2) Location of TAD’s was not ideal and the design of the TAD expander not ideal. The area of greatest resistance in expansion is at the zygomatic buttresses, or roughly the first molar area. The tooth borne expander had a wire lingual to the teeth soldered to both arms of the expander, very rigid. TAD expander had the two arms of the expander splayed a long ways apart and not connected, much less rigid. The fact that the amount of molar tipping was similar in both groups seems to indicate that they were both functioning similarly in the molar region
3) No discussion of age or comparison of ages of two groups. Range was 8-13 with a randomized distribution with only gender considered. There is a big enough difference between expansion ina an 8 yr old and a 13 yr old that it should have been shown that the samples were age matched.
–My take home from reading the article is that even a bone borne expander with TAD’s very far anterior out preforms a tooth borne expander across all measurements in this study. Cost benefit ratio in children with this type of expander are questionable.
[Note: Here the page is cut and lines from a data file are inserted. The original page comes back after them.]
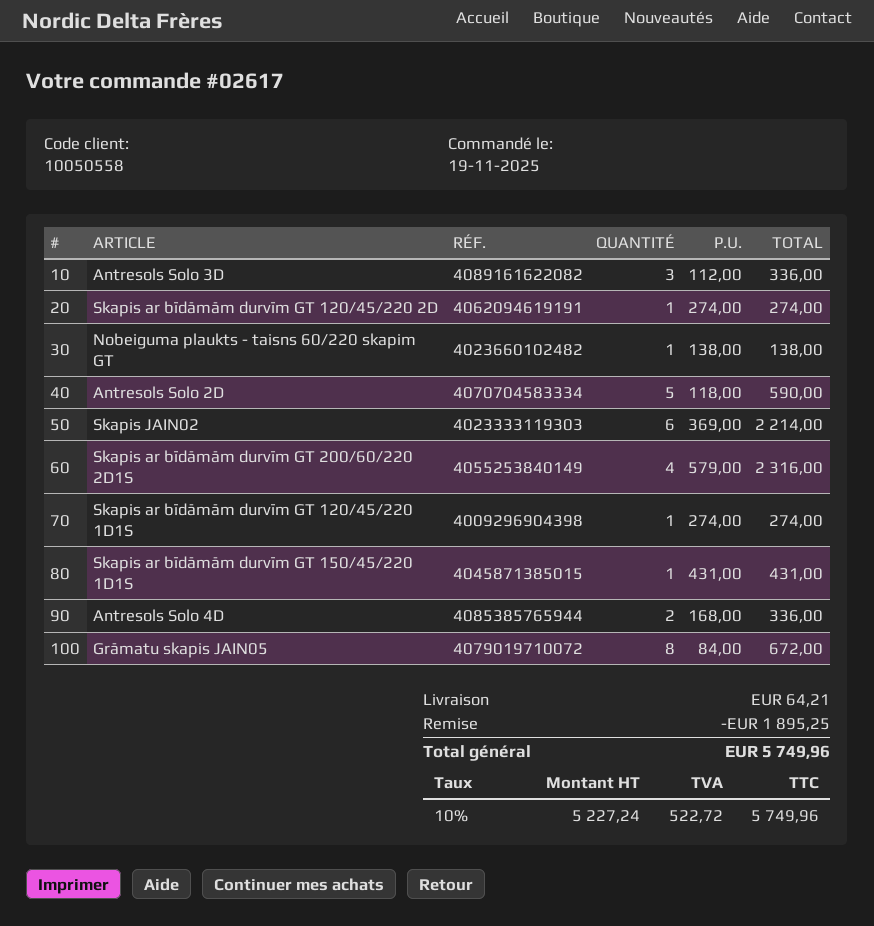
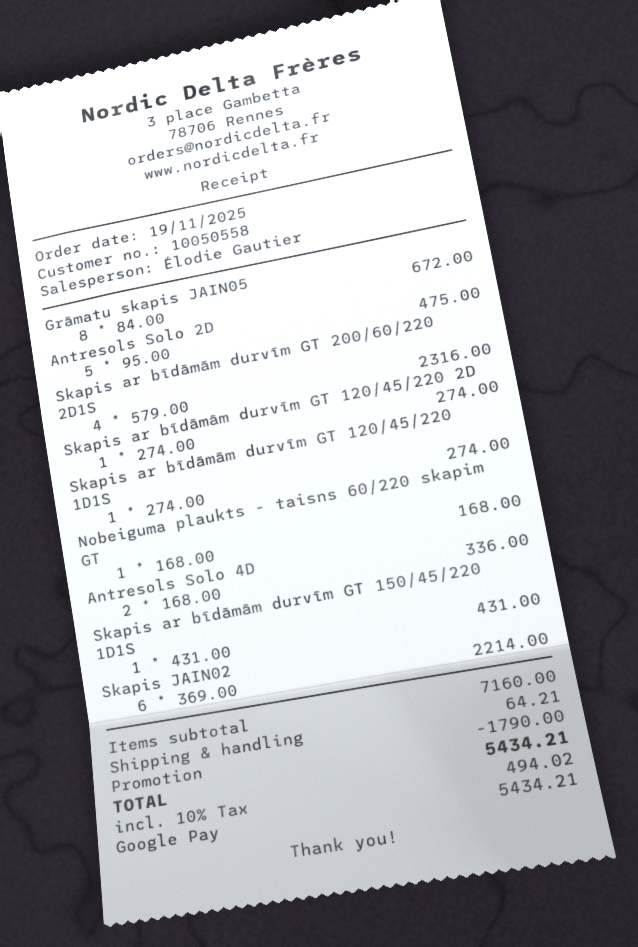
Antresols Solo 3D: 3 x 112.00 = 336.00 -> none
Nobeiguma plaukts - taisns 60/220 skapim GT: 1 x 138.00 = 138.00 -> 1 x 168.00 = 168.00
Antresols Solo 2D: 5 x 118.00 = 590.00 -> 5 x 95.00 = 475.00
discount: 1895.25 -> 1790.00
tax: 10% = 522.72 -> 10% = 494.02
total: 5749.96 -> 5434.21

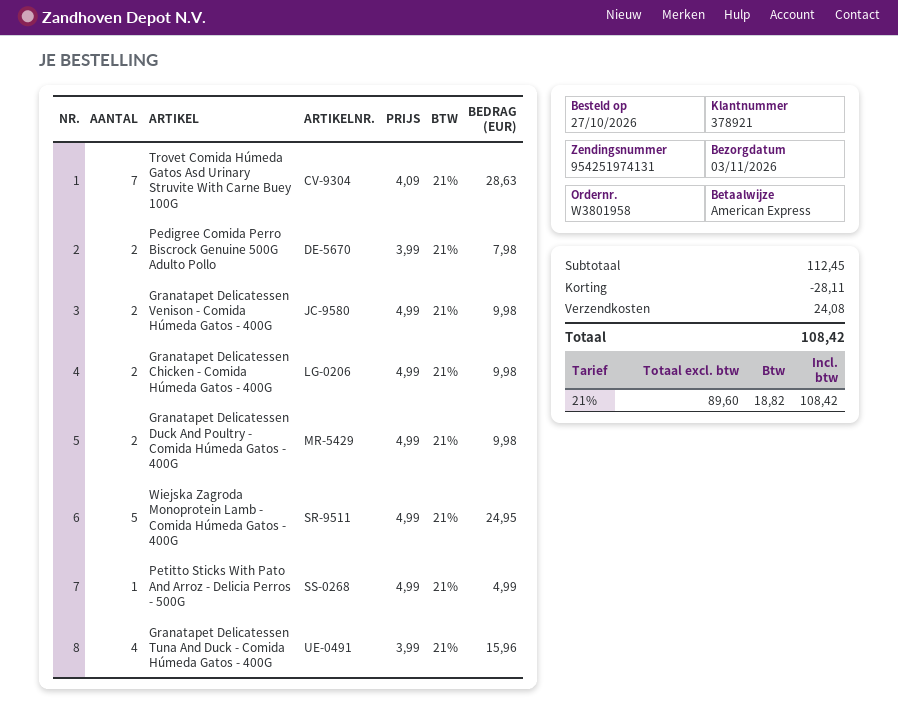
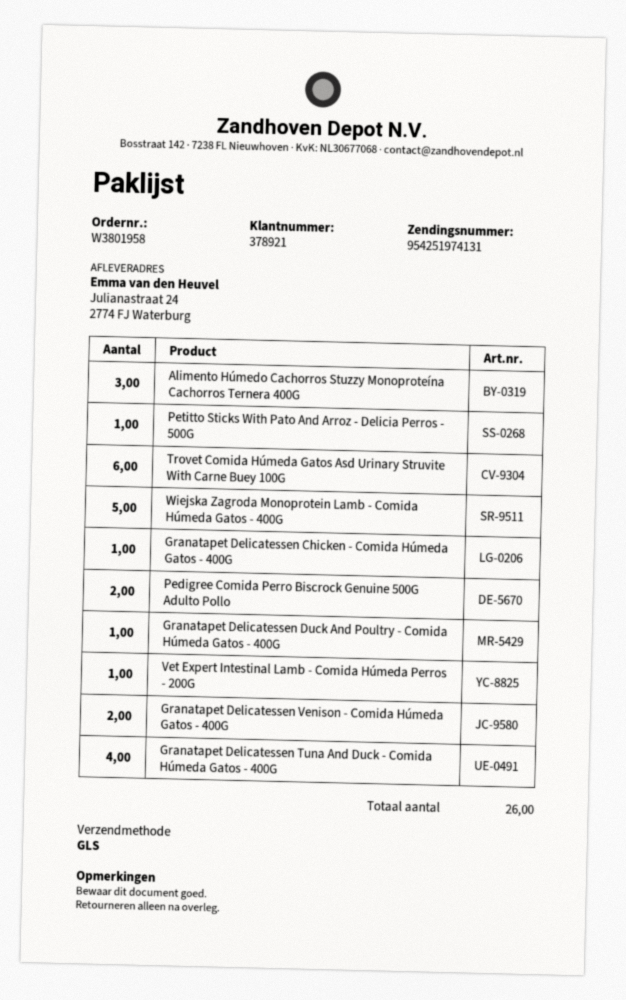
Trovet Comida Húmeda Gatos Asd Urinary Struvite With Carne Buey 100G: 7 -> 6
Granatapet Delicatessen Chicken - Comida Húmeda Gatos - 400G: 2 -> 1
Granatapet Delicatessen Duck And Poultry - Comida Húmeda Gatos - 400G: 2 -> 1
Alimento Húmedo Cachorros Stuzzy Monoproteína Cachorros Ternera 400G: none -> 3
Vet Expert Intestinal Lamb - Comida Húmeda Perros - 200G: none -> 1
Hi John, thanks for the question and comments. In answer to your points 1 and 3. Any varation between the samples and activation etc will be taken into account by the randomisation. If the sample is large enough.
With regard to your point number 2. This is concerned with the clinical protocol. This was a very experienced team and while there are variations in technique between orthodontists, I cannot really criticise their techniques. Perhaps, you could take this up with them?
Best wishes: Kevin
Thank you for this precise revision, Dr. O’Brien!
I add this:
If the mean age were higher, (13 yrs) the results would be different?